### Requirement
The records below hold a stretch from the line with "color: #c2410c ->" through the line with "margin-top: 0 ->"; return exactly those lines, ends included, and nothing more.

### Source records
════════════════════

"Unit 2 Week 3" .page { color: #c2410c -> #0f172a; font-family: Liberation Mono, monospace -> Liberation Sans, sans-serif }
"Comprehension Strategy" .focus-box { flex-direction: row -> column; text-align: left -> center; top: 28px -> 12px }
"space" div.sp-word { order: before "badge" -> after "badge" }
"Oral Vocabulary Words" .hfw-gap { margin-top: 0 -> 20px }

════════════════════

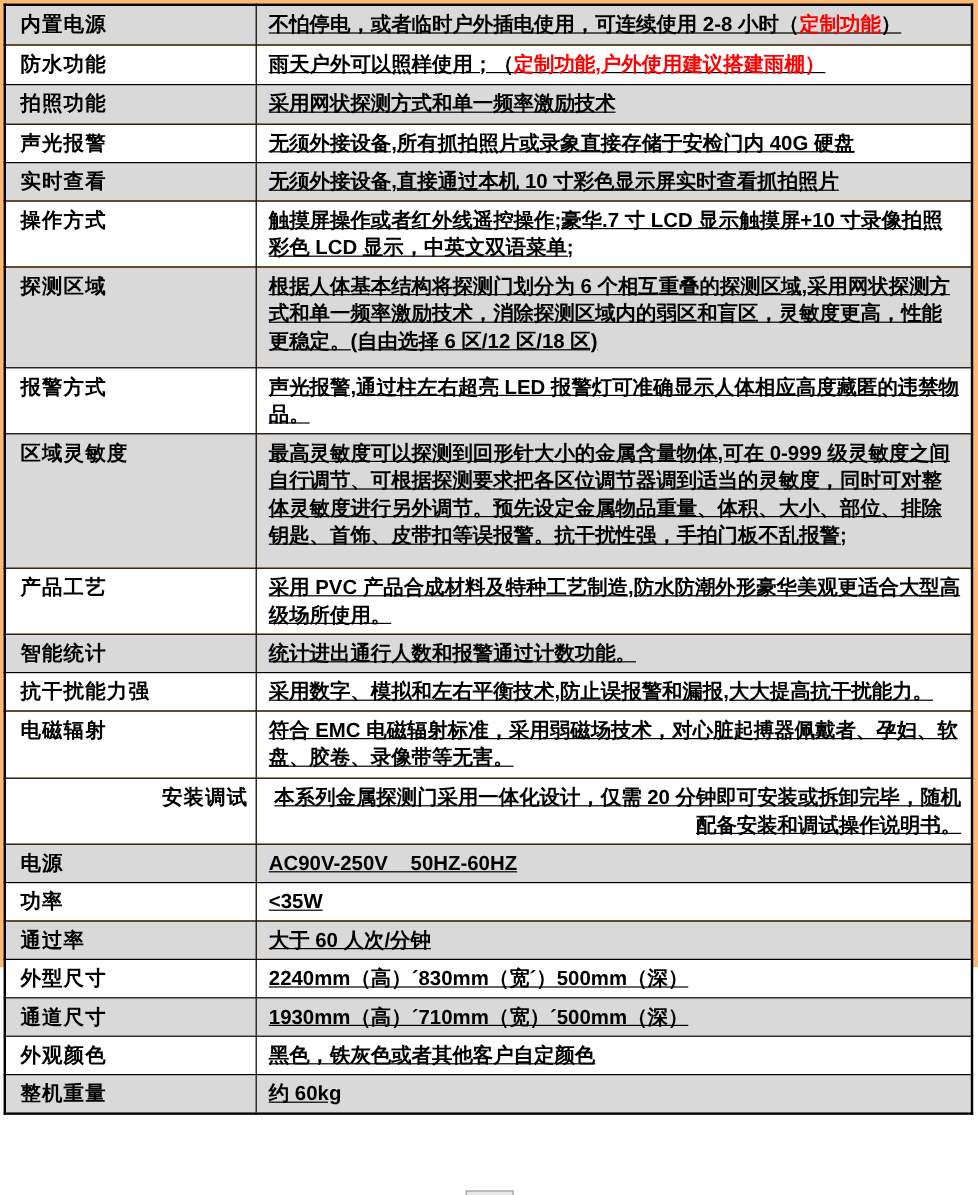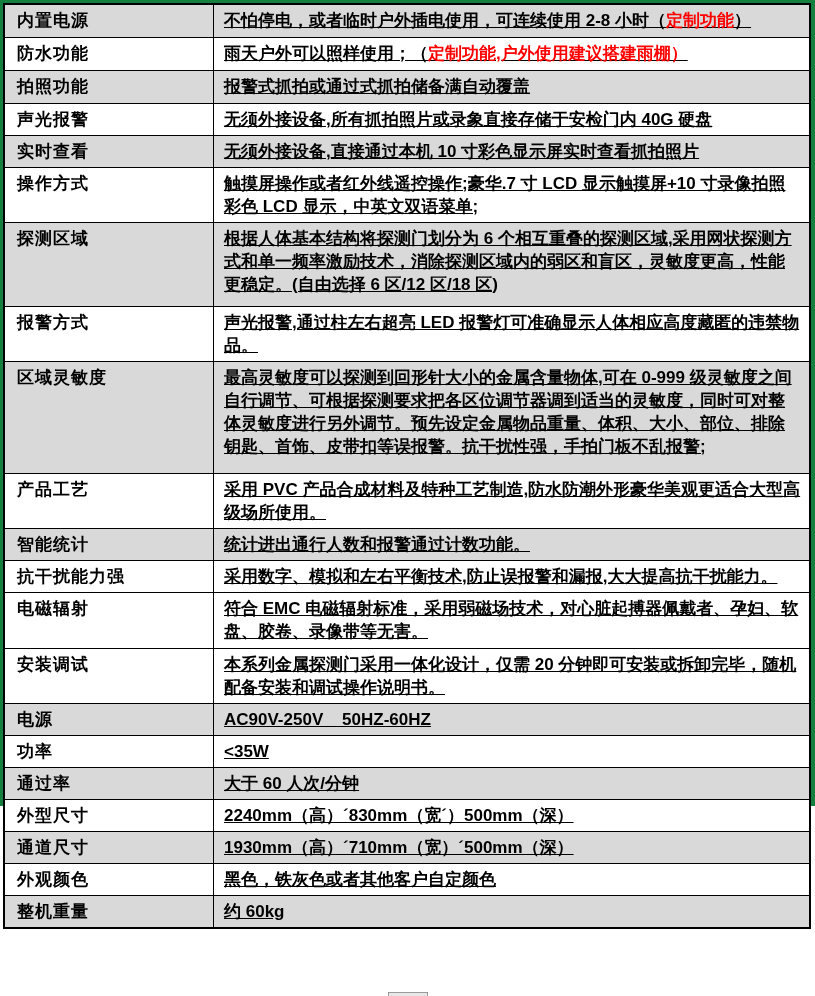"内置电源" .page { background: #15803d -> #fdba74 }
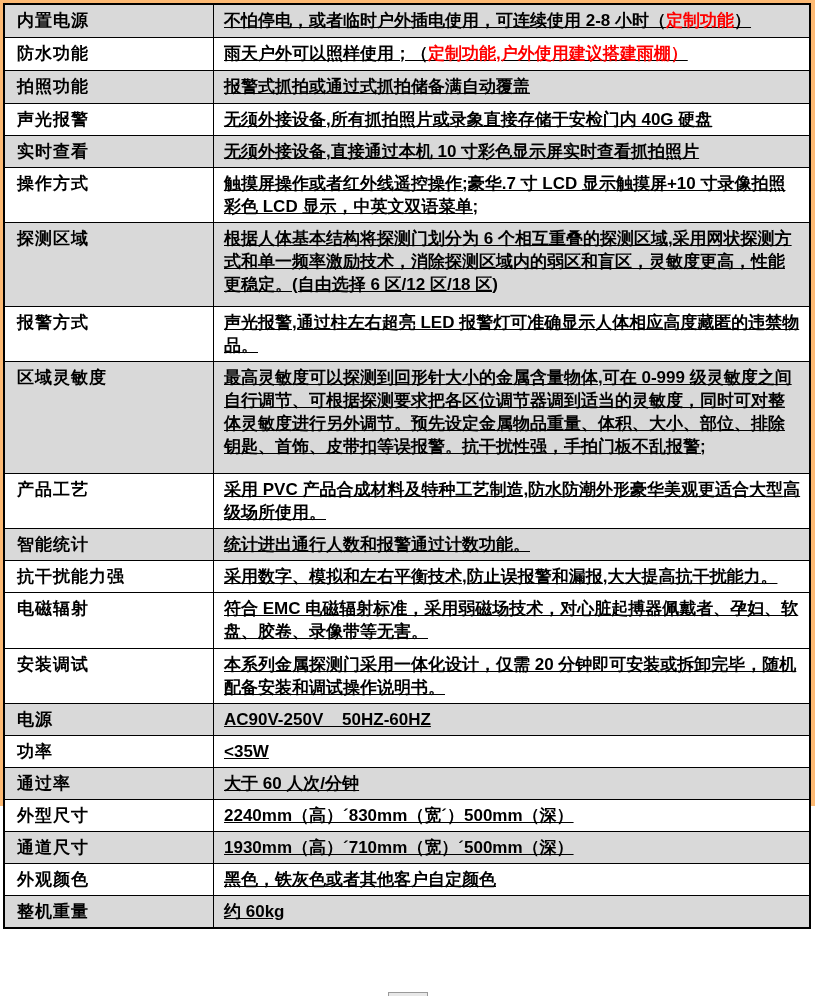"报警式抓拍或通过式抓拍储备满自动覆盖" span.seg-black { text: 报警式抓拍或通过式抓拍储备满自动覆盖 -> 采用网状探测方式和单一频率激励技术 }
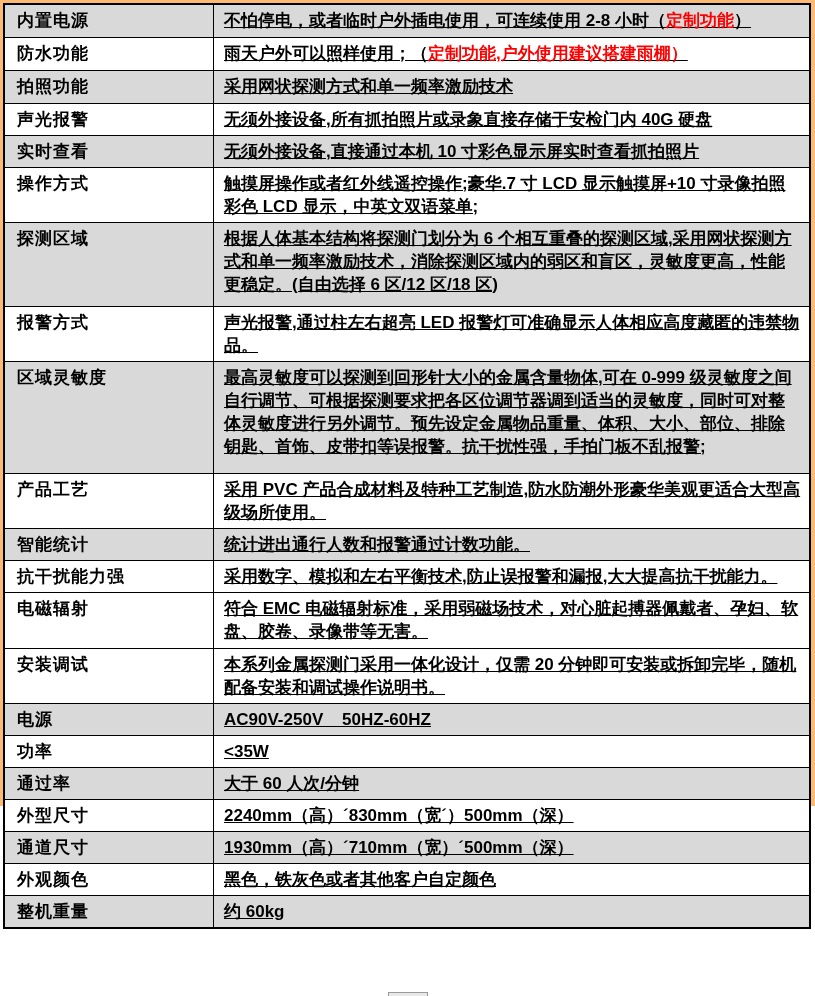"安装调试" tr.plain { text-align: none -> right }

════════════════════

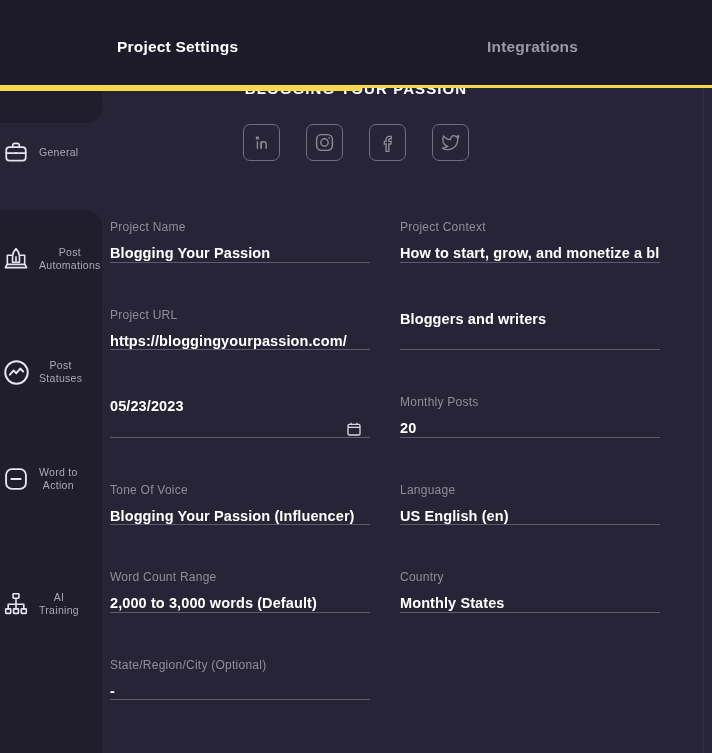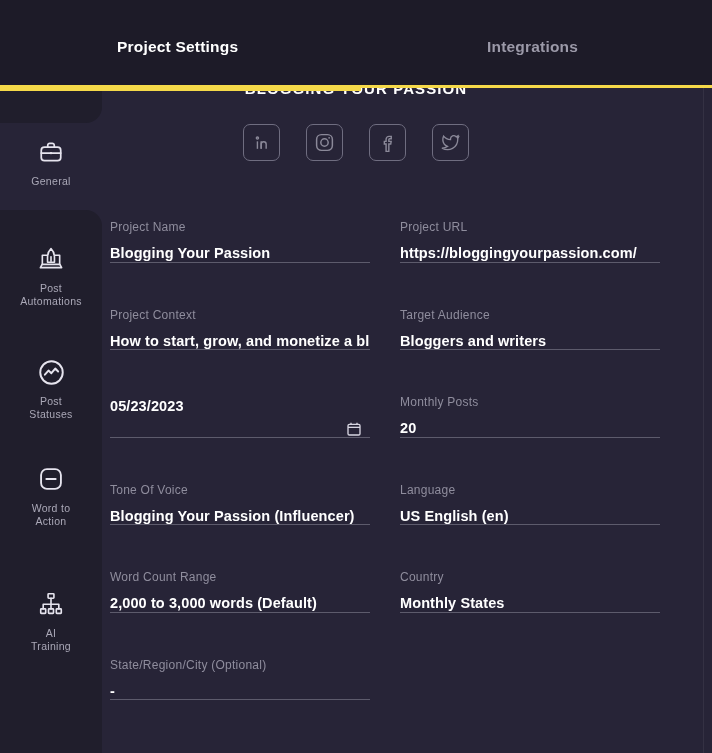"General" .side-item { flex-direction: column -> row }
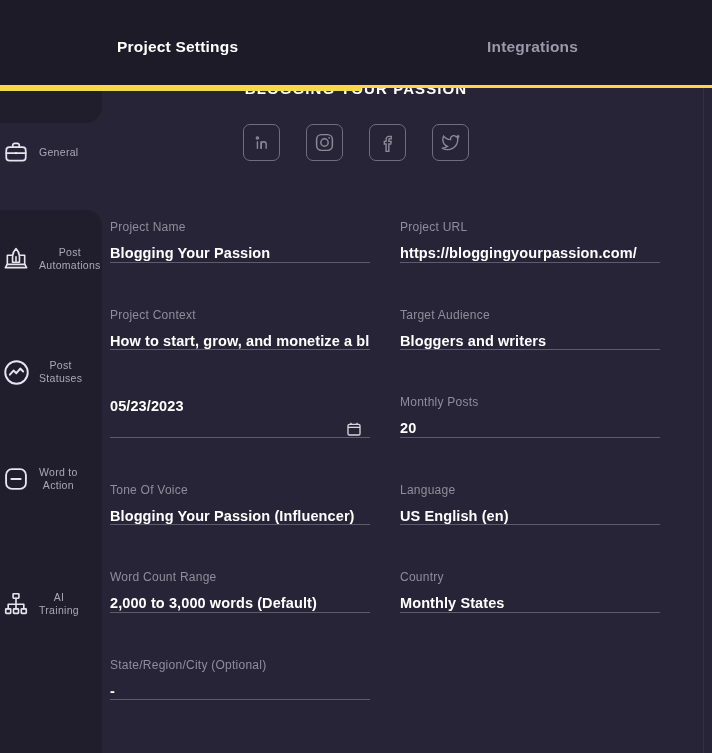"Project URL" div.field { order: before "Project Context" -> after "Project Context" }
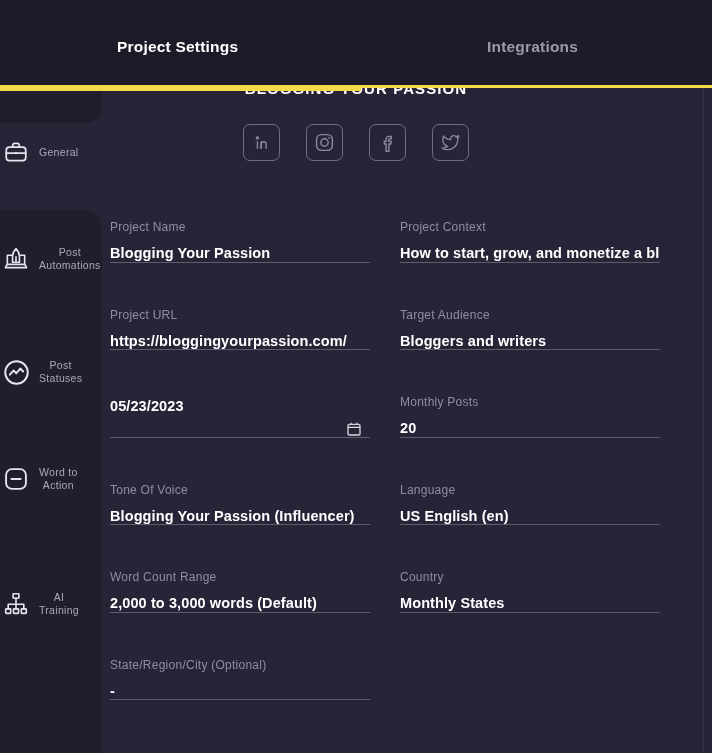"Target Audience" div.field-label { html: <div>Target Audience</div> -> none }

════════════════════

### Output below
"Unit 2 Week 3" .page { color: #c2410c -> #0f172a; font-family: Liberation Mono, monospace -> Liberation Sans, sans-serif }
"Comprehension Strategy" .focus-box { flex-direction: row -> column; text-align: left -> center; top: 28px -> 12px }
"space" div.sp-word { order: before "badge" -> after "badge" }
"Oral Vocabulary Words" .hfw-gap { margin-top: 0 -> 20px }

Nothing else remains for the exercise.